Valuable Information on 401ks, Pensions, ESOPs, Form 5500 Preparation + More

Open Enrollment Time Again – As a Plan Administrator what questions should you be asking yourself?

• First and foremost you should ensure that the Plan Document and your Summary Plan Description (SPD) is up-to-date and supports the plan administrative practices that the Plan Administration has put into place.  For example, if your Plan Document states that you will enroll persons only on January 1, 20xx and July 1, 20xx, but your practice is to enroll at the beginning of each month, then you will want to have your Plan document and SPD updated to support that practice, as well as ensure that you offered that practice to all persons.
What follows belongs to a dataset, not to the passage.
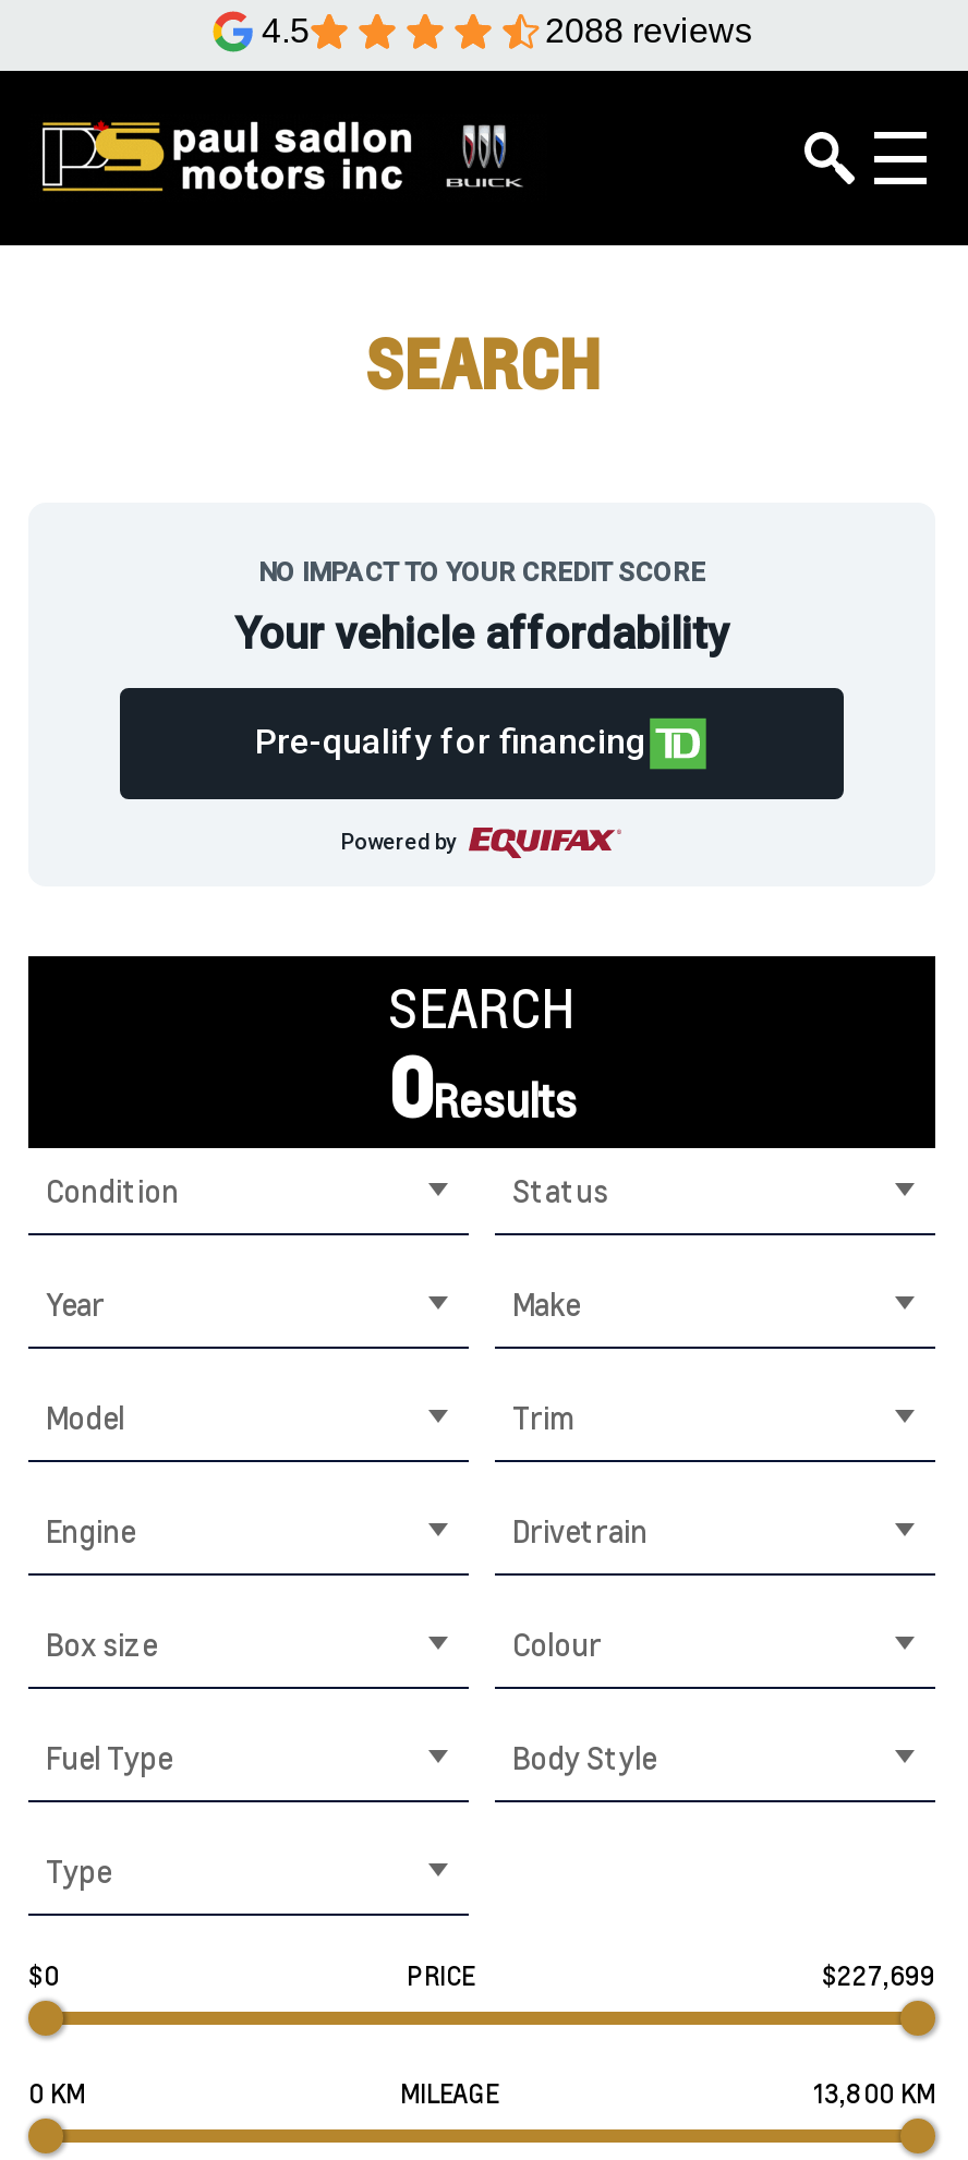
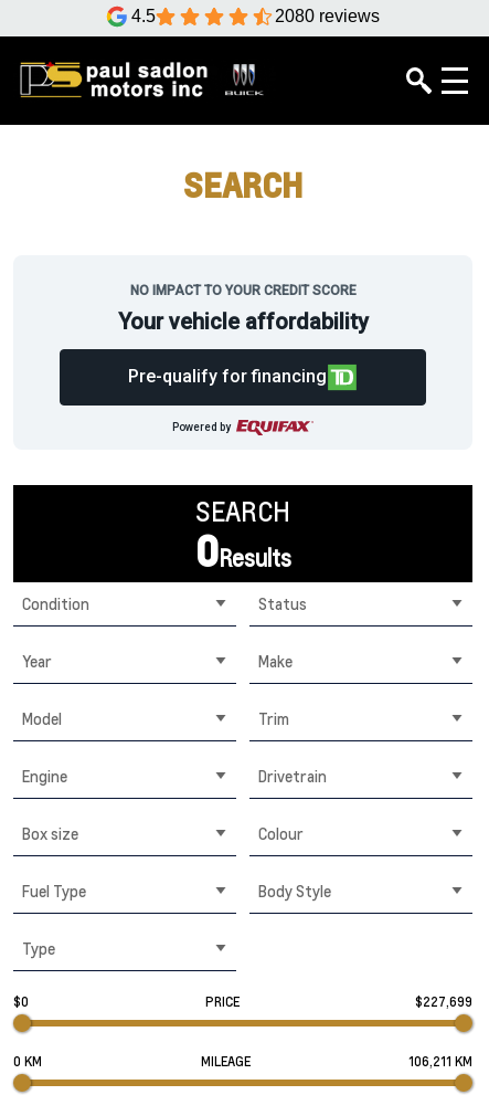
[545,12,752,49] 2088 reviews -> [275,7,380,25] 2080 reviews
[813,2077,935,2110] 13,800 KM -> [408,1053,472,1069] 106,211 KM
• Second – you should have procedures in place to verify that each employee who becomes newly eligible is offered participation at the open enrollment.  This can be accomplished by maintaining a spreadsheet or other systematic schedule logging in each new hires’ date of hire, and hours met (if eligibility is based on hours).  Then, if the employee met the plans eligibility requirements, than a notice should be sent that individual in a timely manner, inviting them to the open enrollment meeting. Notification can be email, written notice, or voicemail, however, a record of invitation should be maintained to support your fiduciary responsibility that you invited all eligible persons.

• In addition to newly eligible employees, consider inviting those who have declined participation in the past, to come out and join the open enrollment session.

• Consider having a member of your third party administration (TPA) come out and visit your company for the open enrollment sessions. This is a great time for you to learn about the TPA’s services, as well as increases the likelihood that an eligible participant will enroll in the Plan. The TPA may perform this task at no charge or at a discounted rate, considering that increased participation usually means more invested money in the Plan, which means potentially greater investment management fees/commissions.

• If a participant does not want to enroll, require them to sign a form stating that they want to opt-out of the Plan for the current enrollment period.

• Does the Plan allow for auto-enrollment?  If yes, then you should verify that each new hire sign a form (at new hire orientation), acknowledging the company’s Plan policy in regards to auto-enrollment.  Additionally, you should ensure that you are either enrolling, or not enrolling the employees as they become eligible to participate in the Plan, in accordance with the auto-enrollment rules of the Plan.

• Does my plan have a qualified default investment alternative (QDIA), and has the QDIA been communicated to eligible and newly participating employees? This is particularly important when it comes to plans with auto enrollment features.

• Does my Plan have a discretionary Employer Match, a discretionary Profit Sharing, or stated Employer Match? Am I communicating this information to each employee? Am I communicating any changes to the Match and/or Profit sharing to employees in a timely manner?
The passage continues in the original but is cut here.